Уходить ему не хотелось.
– Угу. Спасибо. Тебе помочь? Может, воды принести…
– Нет, не нужно, мы с Толей сами справляемся.
Дима крутился возле Вали, а она гнала его, беспокойно оглядываясь.
– Иди, делай своё дело, рисуй.
– Ты как будто боишься кого-то.
– Не надо, чтобы Толя нас видел.
– Он же тебе не муж и не сын.
– Зато я ему – всё.
– Где его так?
– В армии.
Отвечала Валя неохотно, и Дима прекратил расспросы. Собрал этюдник, пошёл к монастырю.
У живописных руин уже сосредоточенно трудились Зорин и Полева.
– Что-то ты долго дрыхнешь, – Игорь вгляделся в лицо приятеля. – И лыбишься, как придурочный. Ну-ну… Может, тебе лимончик зажевать?
– Зачем?
– Затем, что на тебя смотреть больно: сияешь, как солнце.
– Иди ты, – отмахнулся Дима.
Подошла Лена, поинтересовалась тревожно:
– Ещё не прибил тебя малахольный братец?
– С чего бы? Он смирный.
– Да? А моя хозяйка говорит – буйный. Прошлым летом с топором гонял по деревне какого-то фольклориста.

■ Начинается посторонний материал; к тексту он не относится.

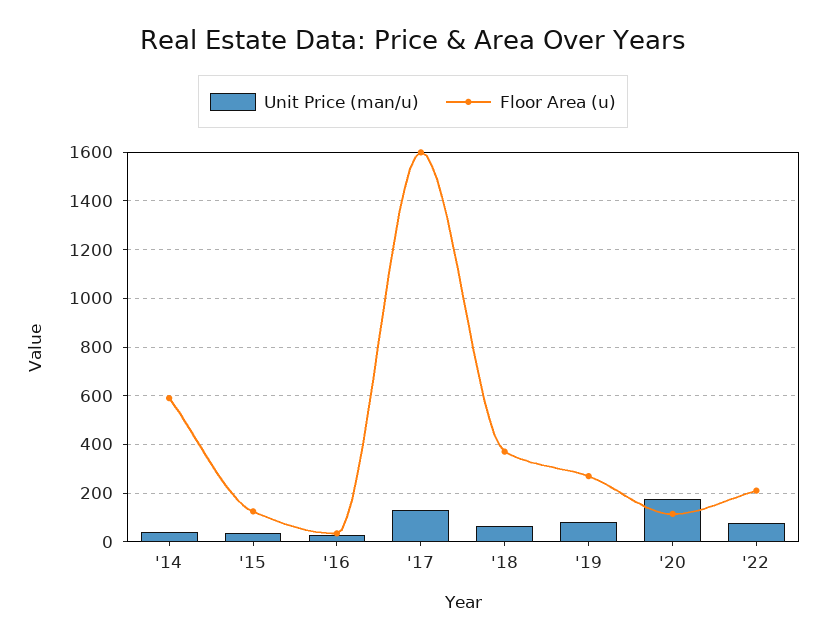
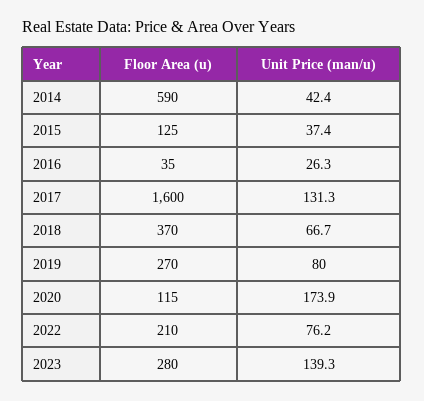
Floor Area (u), 2023: none -> 280
Unit Price (man/u), 2023: none -> 139.3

– Ещё чего старая сплетница тебе наговорила?
– Валя и Толя – близнецы, из Подмосковья. Он – контуженый инвалид.
– Это я знаю, – кивнул Дима.
Было неприятно, что Лена и болтливая бабка обсуждали Валю за её спиной.
«Надо прекратить этот разговор, Валя мне сама о себе расскажет», – подумал Дима, но промолчал. А Лена торопливо выкладывала всё, что успела узнать.

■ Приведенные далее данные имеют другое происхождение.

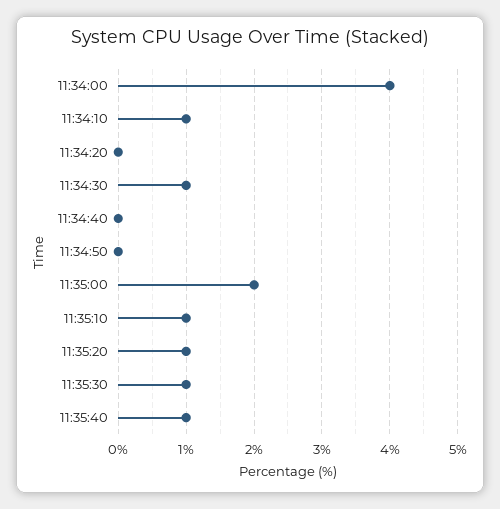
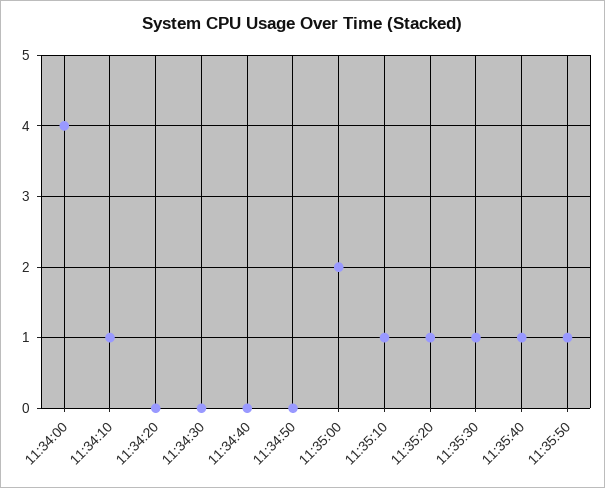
11:34:30: 1 -> 0
11:35:50: none -> 1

– Она после школы поступила в институт, а он не поступил, его забрали в армию и отправили, знаешь, куда?
– Куда?
– В Чехословакию, – шёпотом сообщила Лена и опасливо оглянулась, будто в этой глуши кто-то мог арестовать её за разглашение секретных сведений. – Он танкистом служил. Представляешь?
Дима представлял плохо. В армии он не был, после школы сразу поступил в институт. Про Чехословакию что-то слышал, но когда в Прагу входили советские танки, ему было всего одиннадцать лет…
– Через два года родителям сообщили: Толя пропал без вести. Мать слегла, отец запил, а Валя бросила учёбу и поехала брата искать. Нашла в красноярском госпитале. Какой-то писарь-идиот перепутал Красногорск с Красноярском. Представляешь?
– Да, – Дима невольно стал вслушиваться в рассказ.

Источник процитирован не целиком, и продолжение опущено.